La forza di Pereira è proprio in questa sua sofferta presa di coscienza, che, da una parte introduce i temi civili e vibranti della libertà e della dignità dell’uomo e, dall’altra, lo mostra nella sua dolente, sentimentale e umanissima persona. Il tutto ambientato nel passato, eppure capacissimo di parlarci del nostro presente, attraverso un romanzo costruito come un verbale di una confessione, di continuo intercalata dall’inciso ”sostiene Pereira”.

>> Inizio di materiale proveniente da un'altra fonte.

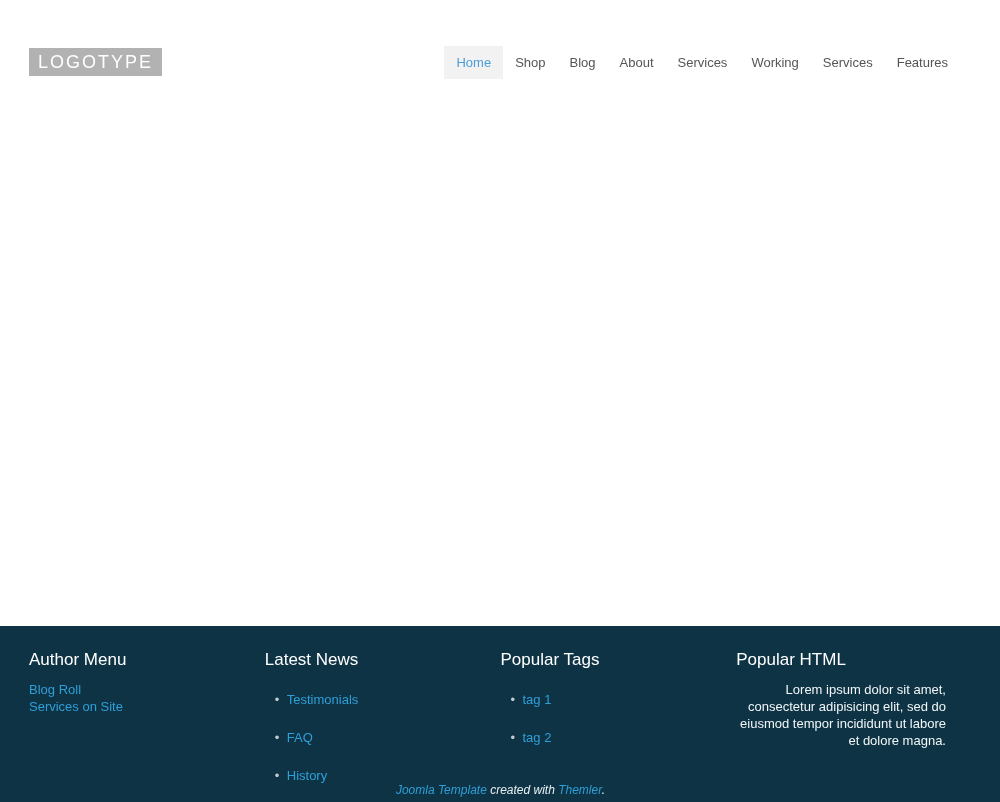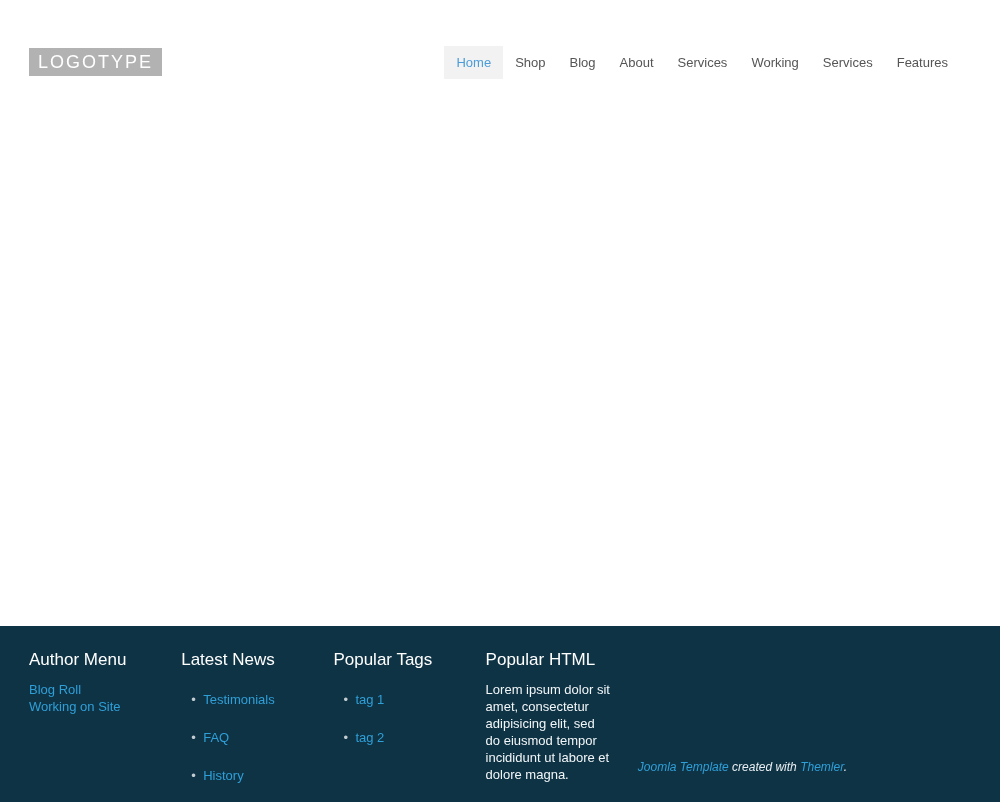"Author Menu" footer { flex-direction: none -> column }
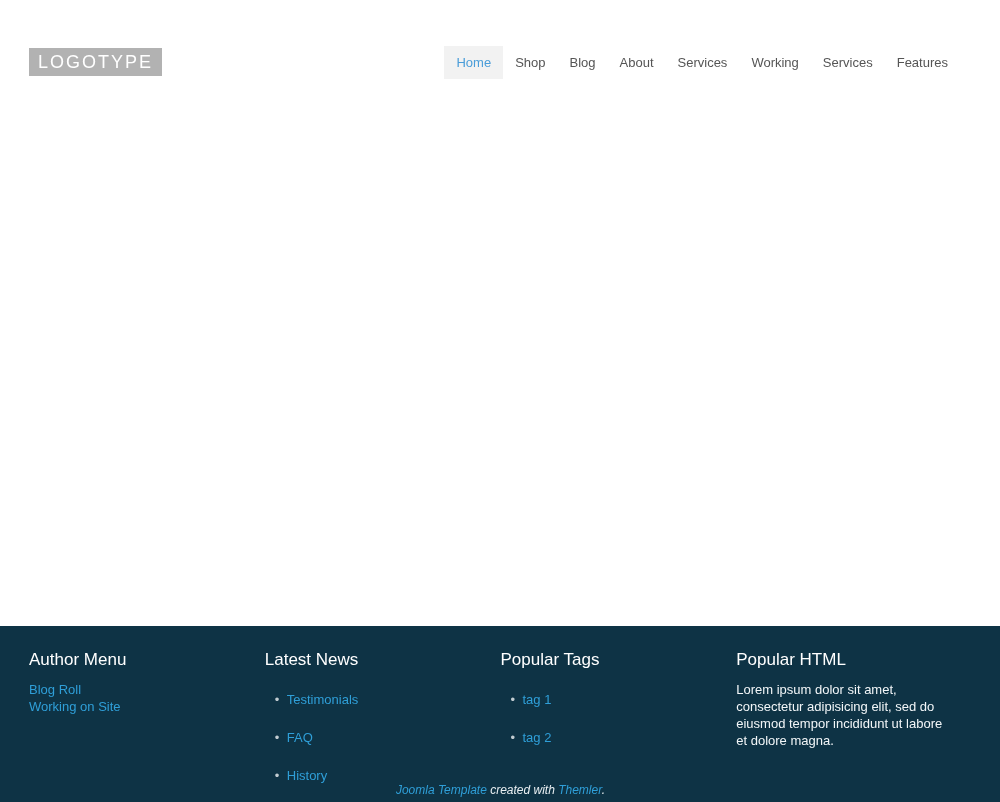"Lorem ipsum dolor sit amet," .fcol p { text-align: none -> right }
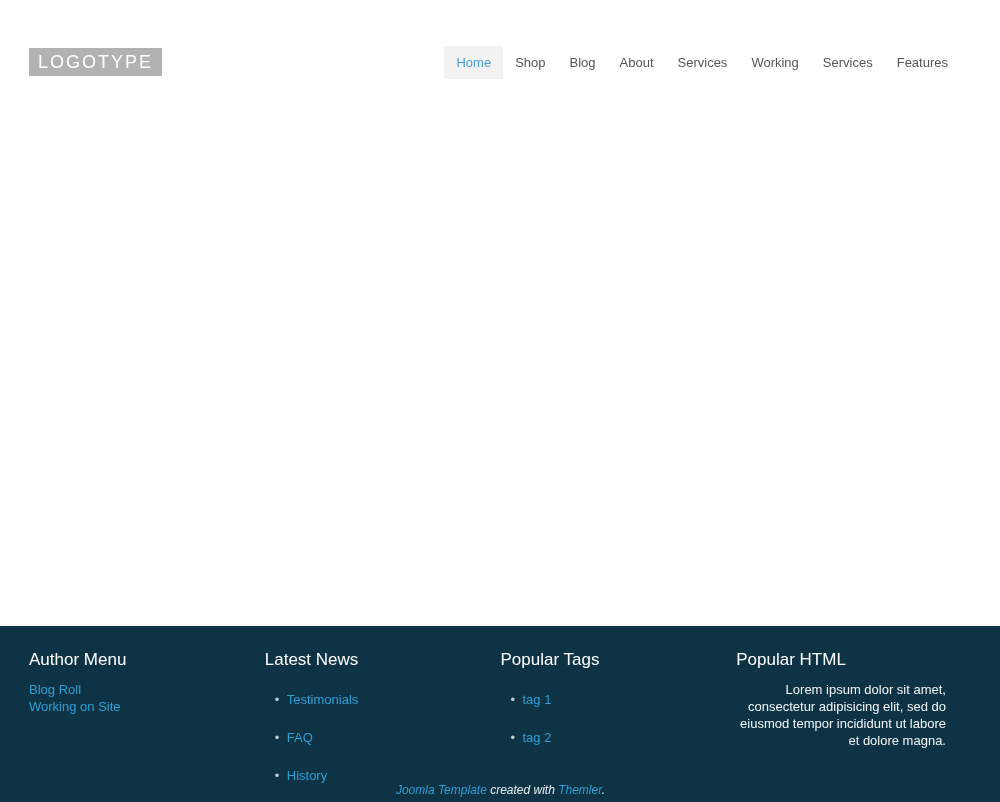"Working on Site" a.flink { text: Working -> Services }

Tabucchi nacque a Pisa nel 1943 e ventenne, negli anni Sessanta, scoprì a Parigi un volume firmato Álvaro de Campos, uno degli eteronimi di Pessoa, che comincerà a studiare facendone pian piano l’interesse centrale di tutta una vita di studioso. Con María José de Lancastre, divenuta sua moglie, ha tradotto in italiano molte opere di Pessoa, scritto saggi e persino una commedia su questo autore del ”Libro dell’inquietudine”, capace di moltiplicarsi in tanti se stesso diversi.

Contemporaneamente alle prime traduzioni e saggi, pubblica a metà anni Settanta anche le prime sue opere letterarie, ”Piazza d’Italia” e ”Il piccolo naviglio”, che raccontano la Toscana popolare e attraversata nel tempo da idee e moti in modi che sembrano risentire dell’influenza della narrativa sudamericana. Vengono poi negli anni Ottanta raccolte di raffinati racconti, tra cui ”Donna di Porto Pim e altre storie” e ”Notturno indiano”, appena ristampati assieme col titolo ”Di viaggi e di sogni” (Sellerio, pp. 246 – 100,00 euro) con introduzioni di Tim Parks e Antonio Mega Ferreira.

Sull’onda della fortuna di Pereira, i suoi libri divennero best seller, da ”La testa perduta di Damasceno Monteiro” del 1997, secondo dei due suoi soli veri romanzi, che ci porta, con una storia gialla in bilico tra lucidità della ragione e sentimento del rovescio, in Portogallo, ma quello del dopo-Salazar, in cui imperano ancora ingiustizia, violenza e corruzione e sembra tanto assomigliare a quell’Italia che Tabucchi attacca e descrive nelle collaborazioni all’Unità, a Repubblica, al Fatto quotidiano.

Dal 2018 tutti i suoi scritti si trovano raccolti in ”Opere”, due volumi dei Meridiani Mondadori a cura di Paolo Mauri. Da allora vari altri libri di racconti, di viaggio, di rivisitazioni narrative dell’arte, che sono sempre occasioni anche per riflessioni intellettuali sulla società, la vita, il ruolo dell’artista: ”Per me essere impegnati significa prima di tutto essere impegnati con se stessi, il che significa essere sinceri”, specie in un’epoca che costringe a riflettere sul tempo, quello personale, interiore e lo sfuggire delle ore che si lega al problema della memoria, in un’epoca in cui, diceva, o ci si sente eterni o si vive solo il presente contingente, senza senso del futuro.